The 1918 flu killed 675,000 people in the United States, with over a quarter of Americans sickened. Worldwide, the death toll was between 50 and 100 million This was no ordinary strain of the flu. According to John M. Barry in “The Great Influenza: The Story of the Deadliest Pandemic in History,” the 1918 flu was an unusually fatal, hybrid virus that originated at Camp Funston, an army camp in Kansas City. It spread quickly in the trenches, barracks, and hospital tents of World War I soldiers—where students in Carleton’s Student Army Training Corps (S.A.T.C.) could soon be deployed.
On October 1, 1918, the Carletonia—so the Carleton newspaper was called at the time—hailed the establishment of Carleton’s S.A.T.C. as “one of the greatest and most significant events in the history of Carleton.” In addition to a modified academic course-load, students inducted into the S.A.T.C. would live in military barracks and train in preparation for deployment to the war front.
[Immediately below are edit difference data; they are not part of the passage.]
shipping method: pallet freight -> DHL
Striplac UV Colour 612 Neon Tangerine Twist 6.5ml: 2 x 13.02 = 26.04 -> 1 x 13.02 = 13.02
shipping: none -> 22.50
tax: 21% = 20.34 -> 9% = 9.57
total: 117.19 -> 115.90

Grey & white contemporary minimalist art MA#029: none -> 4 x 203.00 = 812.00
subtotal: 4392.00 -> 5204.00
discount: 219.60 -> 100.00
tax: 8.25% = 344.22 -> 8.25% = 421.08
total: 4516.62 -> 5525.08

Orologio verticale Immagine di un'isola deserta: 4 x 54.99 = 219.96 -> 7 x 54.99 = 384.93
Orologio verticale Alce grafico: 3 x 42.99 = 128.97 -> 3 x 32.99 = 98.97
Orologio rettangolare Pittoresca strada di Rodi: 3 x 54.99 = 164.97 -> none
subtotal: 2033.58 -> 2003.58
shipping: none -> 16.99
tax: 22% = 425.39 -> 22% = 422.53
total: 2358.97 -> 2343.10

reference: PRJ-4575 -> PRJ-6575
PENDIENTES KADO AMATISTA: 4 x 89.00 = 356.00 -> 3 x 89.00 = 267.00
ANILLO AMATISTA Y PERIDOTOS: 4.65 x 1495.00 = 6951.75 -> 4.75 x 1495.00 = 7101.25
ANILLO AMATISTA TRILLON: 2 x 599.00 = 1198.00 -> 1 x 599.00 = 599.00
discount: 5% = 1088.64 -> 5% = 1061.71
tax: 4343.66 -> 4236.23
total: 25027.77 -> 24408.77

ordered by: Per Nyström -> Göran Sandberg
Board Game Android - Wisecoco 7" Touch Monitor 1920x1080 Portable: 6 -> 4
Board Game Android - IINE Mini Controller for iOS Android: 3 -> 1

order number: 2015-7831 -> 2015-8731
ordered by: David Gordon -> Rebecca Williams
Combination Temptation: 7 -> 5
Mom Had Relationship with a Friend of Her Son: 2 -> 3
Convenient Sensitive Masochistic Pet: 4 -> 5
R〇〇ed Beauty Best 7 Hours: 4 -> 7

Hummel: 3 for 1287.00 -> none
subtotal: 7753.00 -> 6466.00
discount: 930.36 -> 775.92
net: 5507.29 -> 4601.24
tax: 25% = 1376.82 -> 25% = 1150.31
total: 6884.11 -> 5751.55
To mark the occasion, Fred Hill, a Professor of Biblical Literature and a revered moral authority at Carleton, gave a speech in the Chapel, in which he praised the college’s support of the war effort and spoke hopefully of the soldiers’ futures. According to the Carletonia, Hill believed the war would turn them into “worldly citizens” with an “expanded world vision.”
At 5:00 PM that afternoon, First Lieutenant F. E. Lord of Louisville, Kentucky ordered the newly enlisted members of Carleton’s S.A.T.C.—just about all of the men enrolled at the college—to quarantine themselves in Sayles-Hill Gymnasium.
Quarantine on Campus
Although the “Spanish Flu” was already sweeping the country, killing 195,000 people in the U.S. within the month of October alone, the Carletonia projected a patriotic and self-assured attitude towards quarantine and the evolving epidemic.
“Quarantine,” the Carletonia explained, “is a war measure… [that] is to be looked upon as a privilege and not as a hardship.”
In fact, much of the country underestimated the severity of the Spanish Flu epidemic. Historian Nancy Bristow suggests that this calm was a result of the government and popular press’ suppression of critical information. President Woodrow Wilson never spoke publicly about the pandemic, and war censorship led reporters to downplay the disease in order to boost morale.
Since Spain did not participate in World War I, Spanish reporters could openly share information about the disease with the public. This lent the appearance that it was also the only place where people were really sick—hence the misnomer: the “Spanish Flu.”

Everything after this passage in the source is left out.